Seit 2016 öffnet sich in der Schweiz wieder eine Lohnschere - hier die Fakten und Links

Blog Daniel Lampart

Viele Arbeitnehmende mit tieferen und mittleren Einkommen machen sich Sorgen, ob sie mit ihrem Geld noch über die Runden kommen werden. Die Teuerung läuft den Löhnen davon, die Energiekosten steigen und im nächsten Jahr kommt der Krankenkassen-Prämienschock. Es ist nicht überraschend, dass die Schweizer Haushalte ihre finanzielle Lage in der Umfrage zur Konsumentenstimmung noch nie so skeptisch einschätzten wie jetzt. «Kein Problem», meint Avenir Suisse, der Verband der Schweizer Multis. Und setzt noch einen drauf: «Die sich öffnende Lohnschere ist ein gewerkschaftliches Märchen».

Richtig ist, dass die Lohnentwicklung von 2008 bis 2014 ausgeglichener war. Weil die Gewerkschaften mit der Kampagne «keine Löhne unter 4000 Franken» bei den unteren Löhnen Vollgas gaben. Und weil es die Kader nach der Finanzkrise nicht mehr wagten, sich noch höhere Saläre auszuzahlen. Doch die Entwicklung danach gibt wieder Anlass zur Sorge.

In den Jahren 2016 bis 2021 gab es nach Abzug der Teuerung für alle etwas mehr Lohn. Doch die Lohnerhöhungen fielen insgesamt bescheiden aus. Die Tieflöhne stiegen um rund 10 Franken monatlich. Bei den mittleren Löhnen gab es real 80 Franken mehr Lohn.

Ganz anders bei den Topsalären: Hier ging es wieder stark aufwärts – als hätte es keine Abzockerdebatte gegeben. Die Gehälter der Topmanager stiegen gemäss der Lohnstrukturerhebung des BFS zwischen 2016 und 2020 real um 10.9 Prozent (bzw. nominal um 12 Prozent, s. Folie 12). Für 2021 gibt es erst Zahlen der Arbeitskräfteerhebung. Diese zeigen, dass sich die Lohnschere leider weiter öffnete. Die Einkommen der Manager erhöhten sich um real nochmals über 3 Prozent. Das gibt ein Plus von 3000 Franken pro Monat.

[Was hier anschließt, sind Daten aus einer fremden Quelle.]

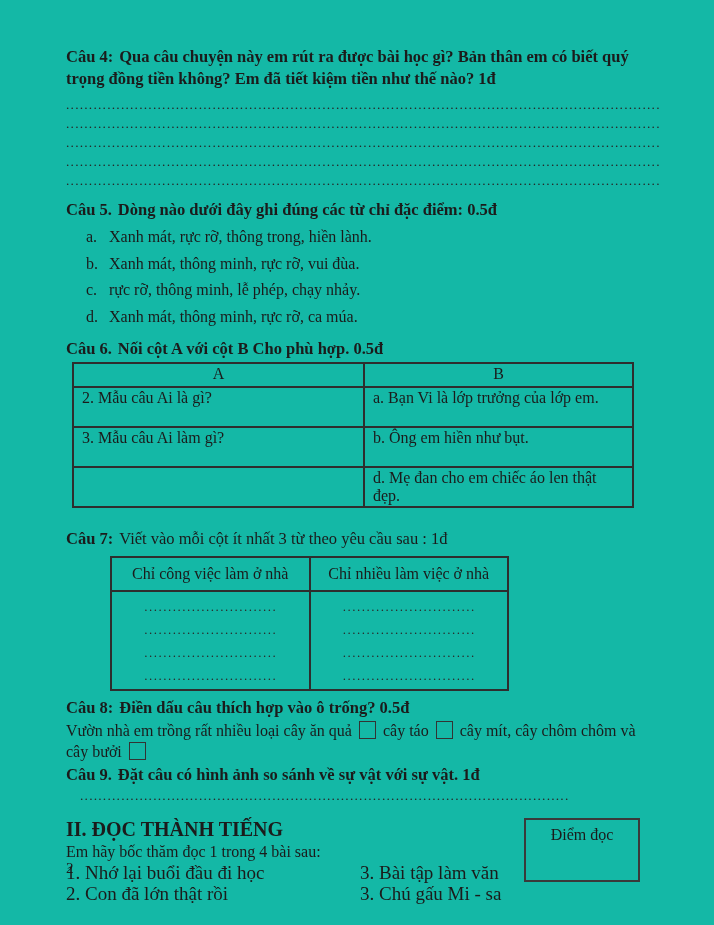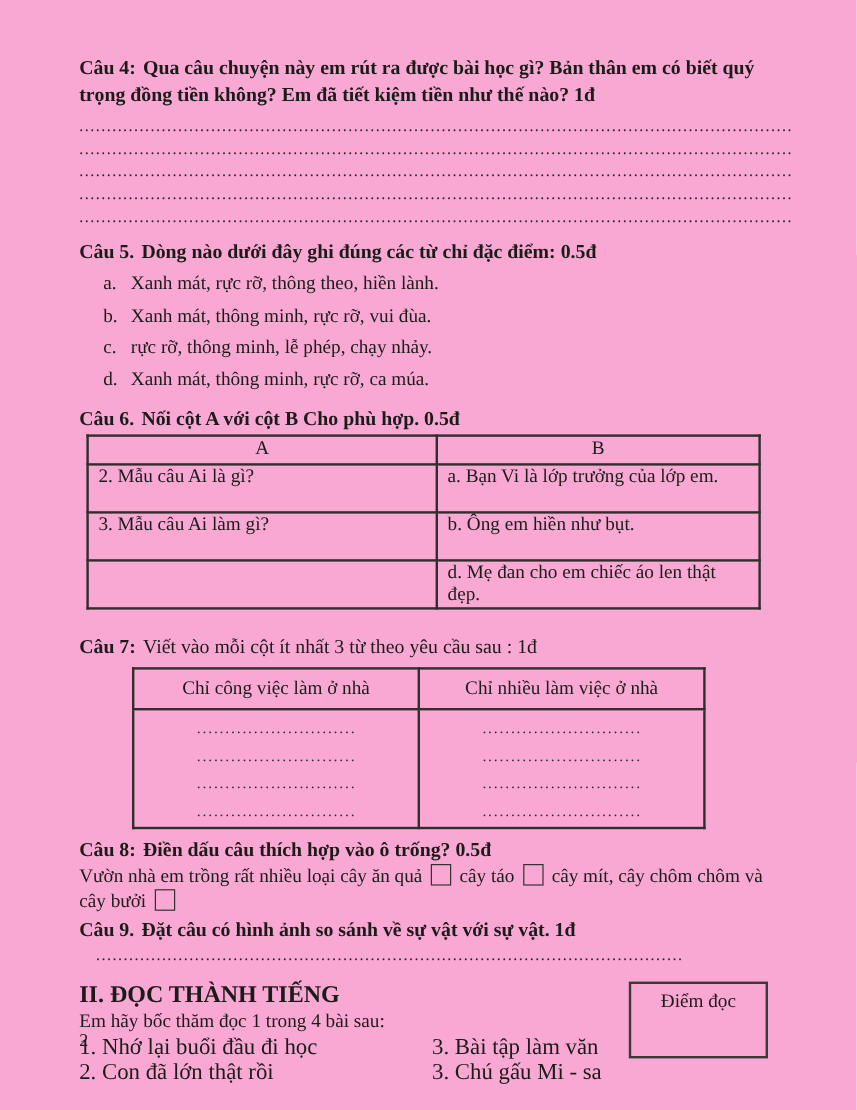"Câu 4: Qua câu chuyện" .page { background: #f9a8d4 -> #14b8a6 }
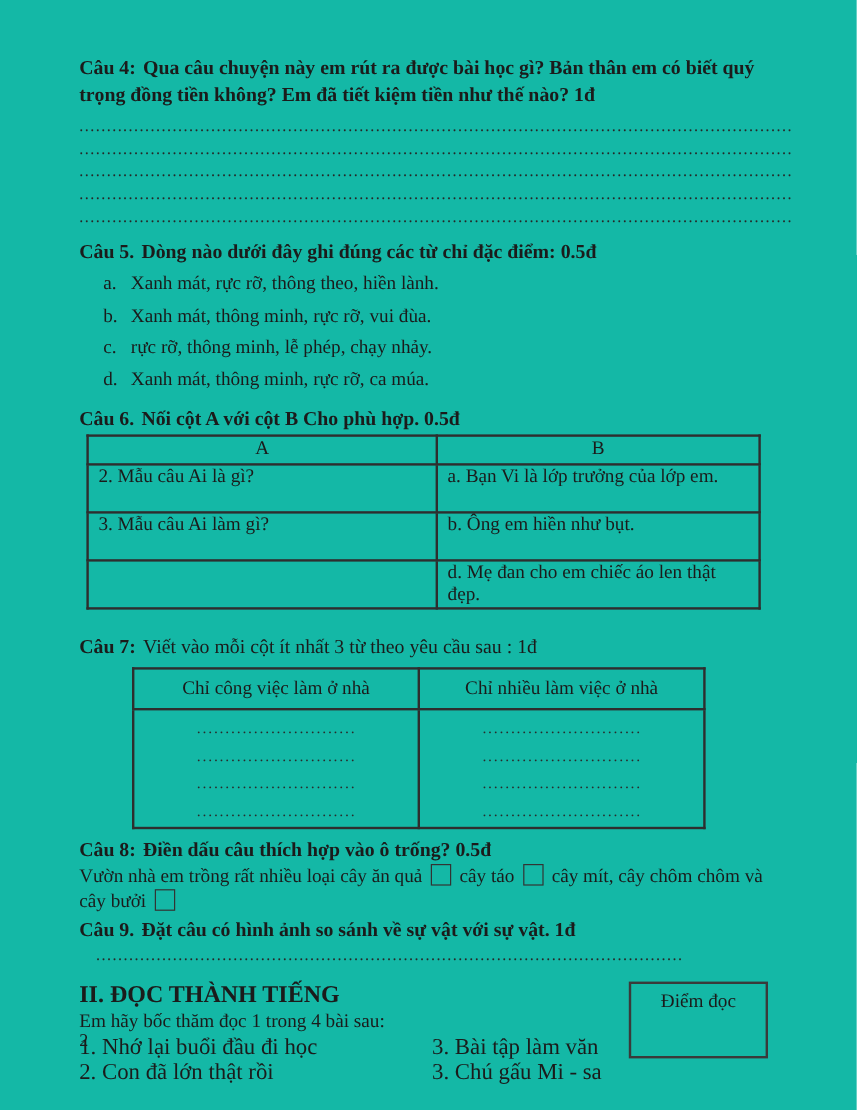"Xanh mát, rực rỡ, thông" span { text: theo -> trong }
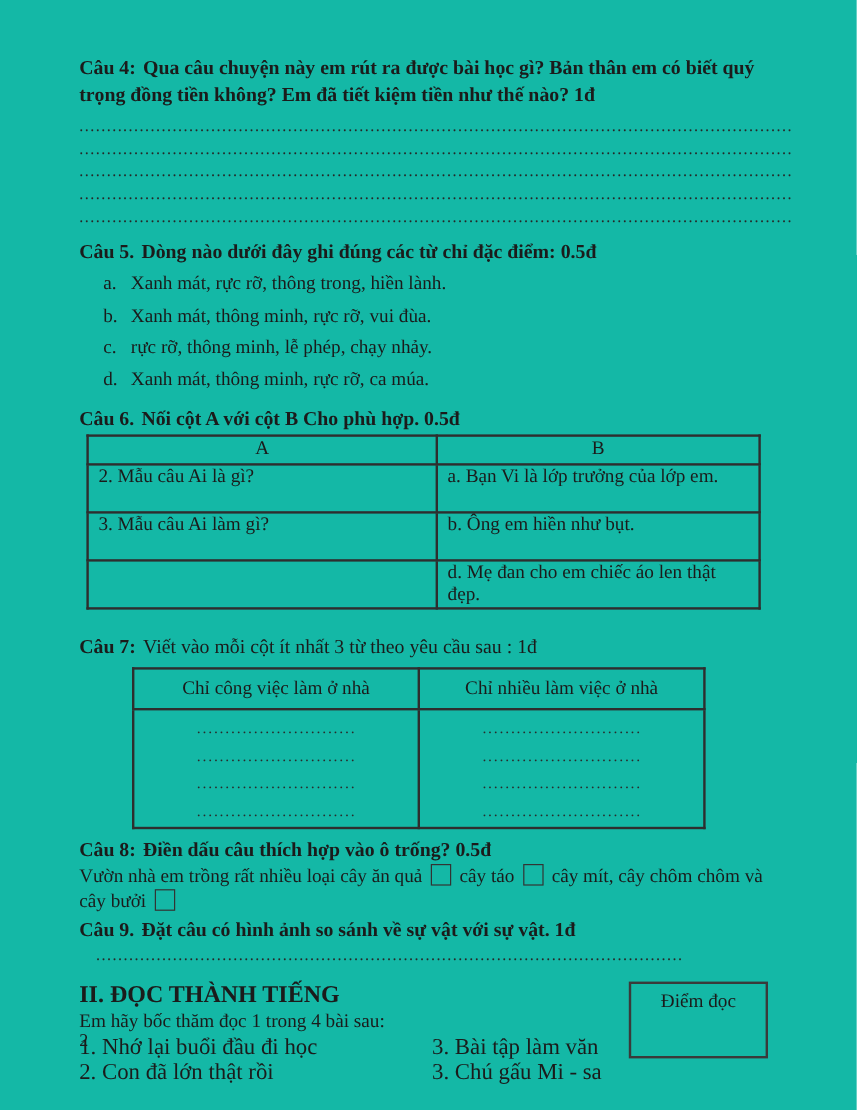"Chỉ công việc làm ở" table.words-table { width: 478px -> 399px }
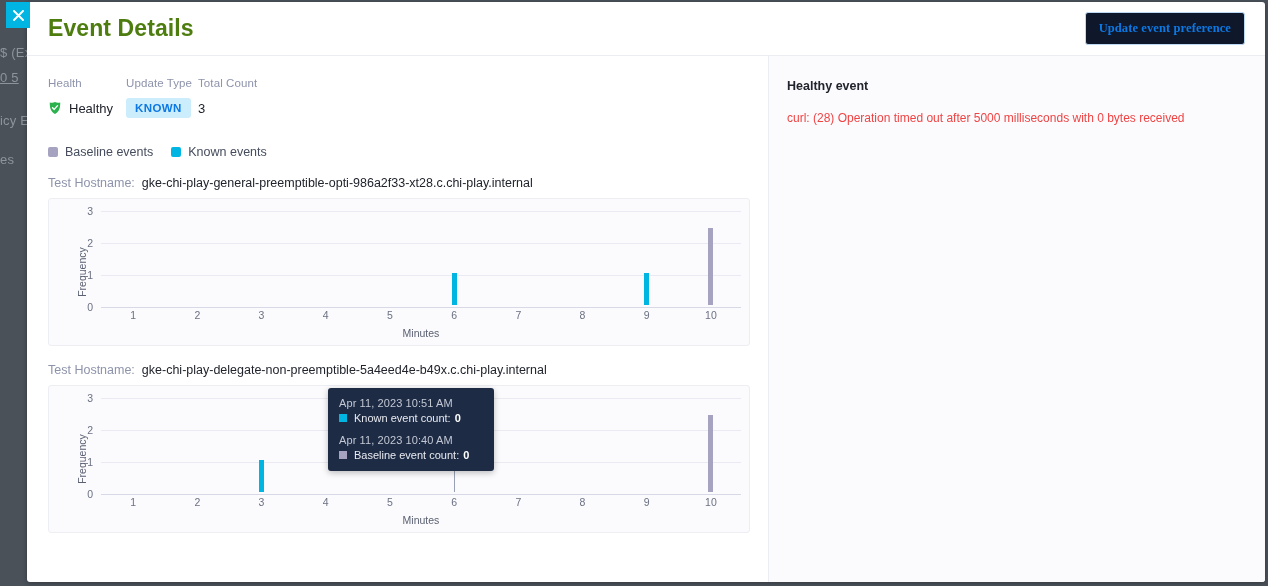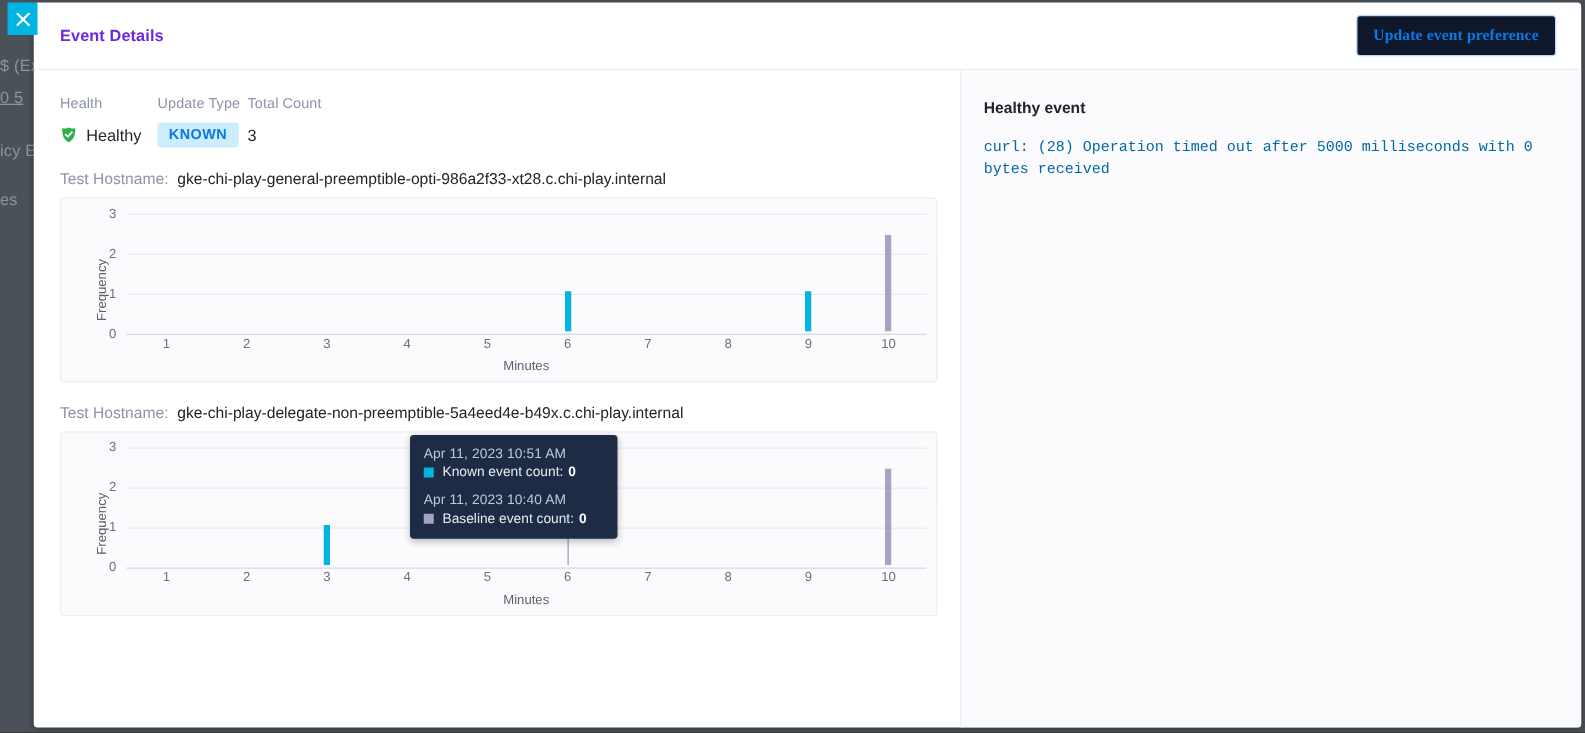"Event Details" .panel-title { color: #6d28d9 -> #4d7c0f; font-size: 13px -> 23px }
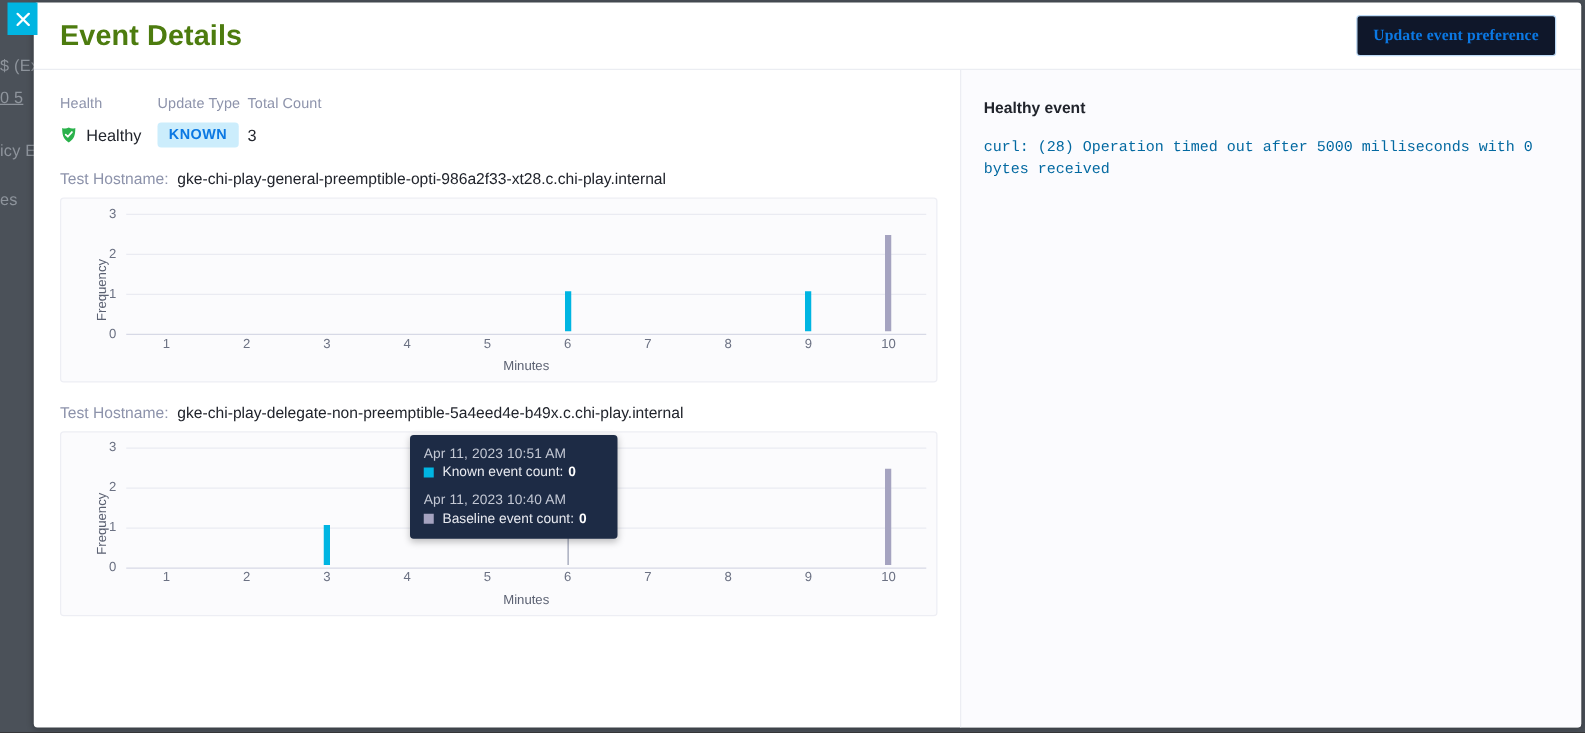"curl: (28) Operation timed out" .sample-body { color: #0369a1 -> #ef4444; font-family: Liberation Mono, monospace -> Liberation Sans, sans-serif }
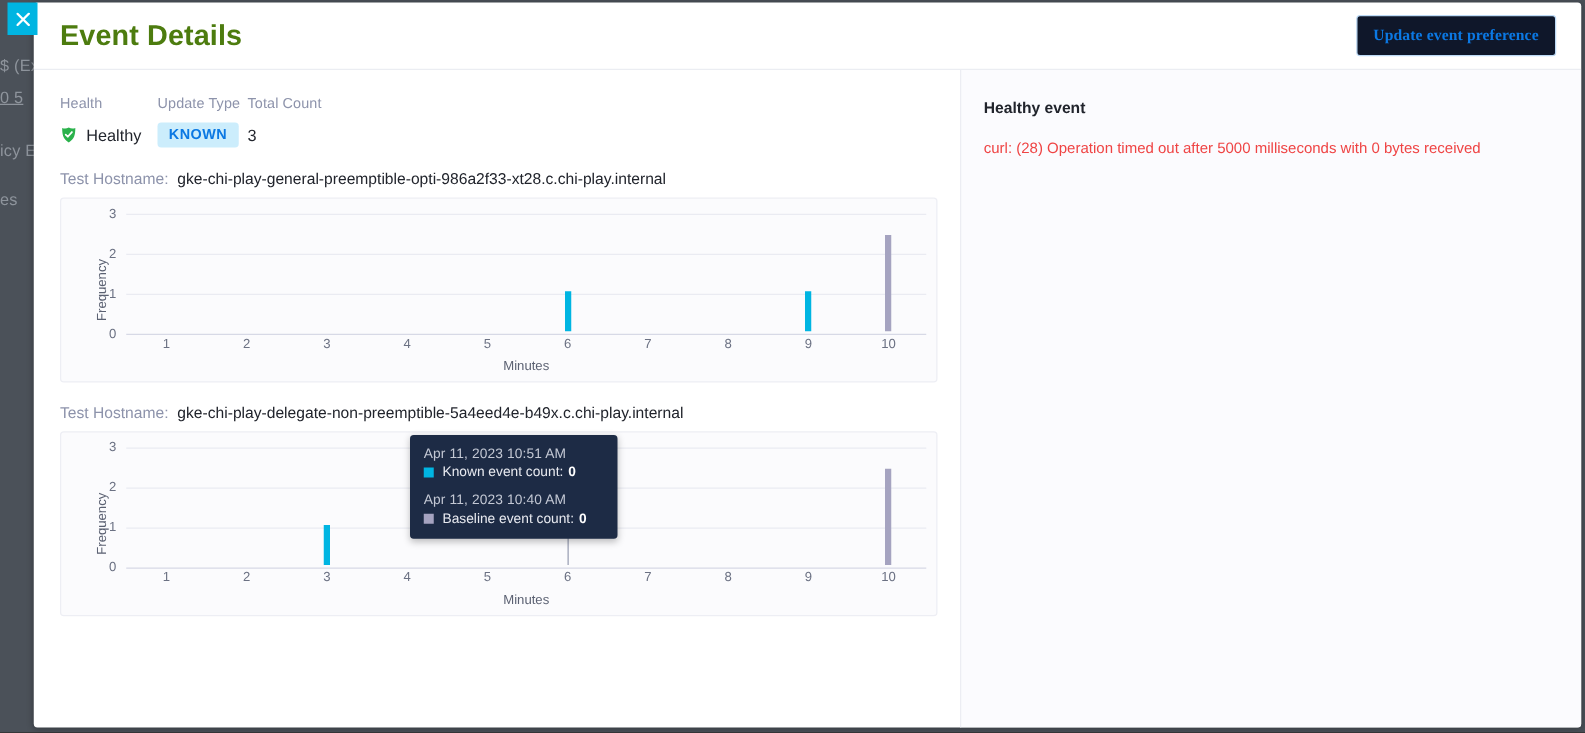"Baseline events" div.legend { html: none -> <div> <div> <span></span> <span>Baseline events</span> </div> <div> <span></span> <span>Known events</span> </div> </div> }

Der Teuerungsschock im laufenden Jahr machte die erreichten Fortschritte wieder zunichte. Die Kaufkraft der tiefen Löhne ist heute um 80 Franken pro Monat tiefer als 2016. Beim mittleren Lohn beträgt die Einbusse 60 Franken. Die obersten 10 Prozent und die Topmanager sind im Plus. Obwohl sie mit Jahresgehältern von über 150'000 Franken (oberste 10 Prozent) bzw. mehr als 300'000 Franken (Topmanager) sehr gut bedient sind.

Angesichts dieser Entwicklung braucht es eine Wende bei den Löhnen. Die laufenden Lohnverhandlungen sind relativ gut gestartet. Das ist ein wichtiger erster Schritt. Doch darüber hinaus braucht es weitere Fortschritte. Das absolute Minimum sind 4000 Franken (x13). In den GAV müssen die Löhne in Richtung 5000 Franken (mit Lehre) bzw. 4500 Franken (für alle) gehen.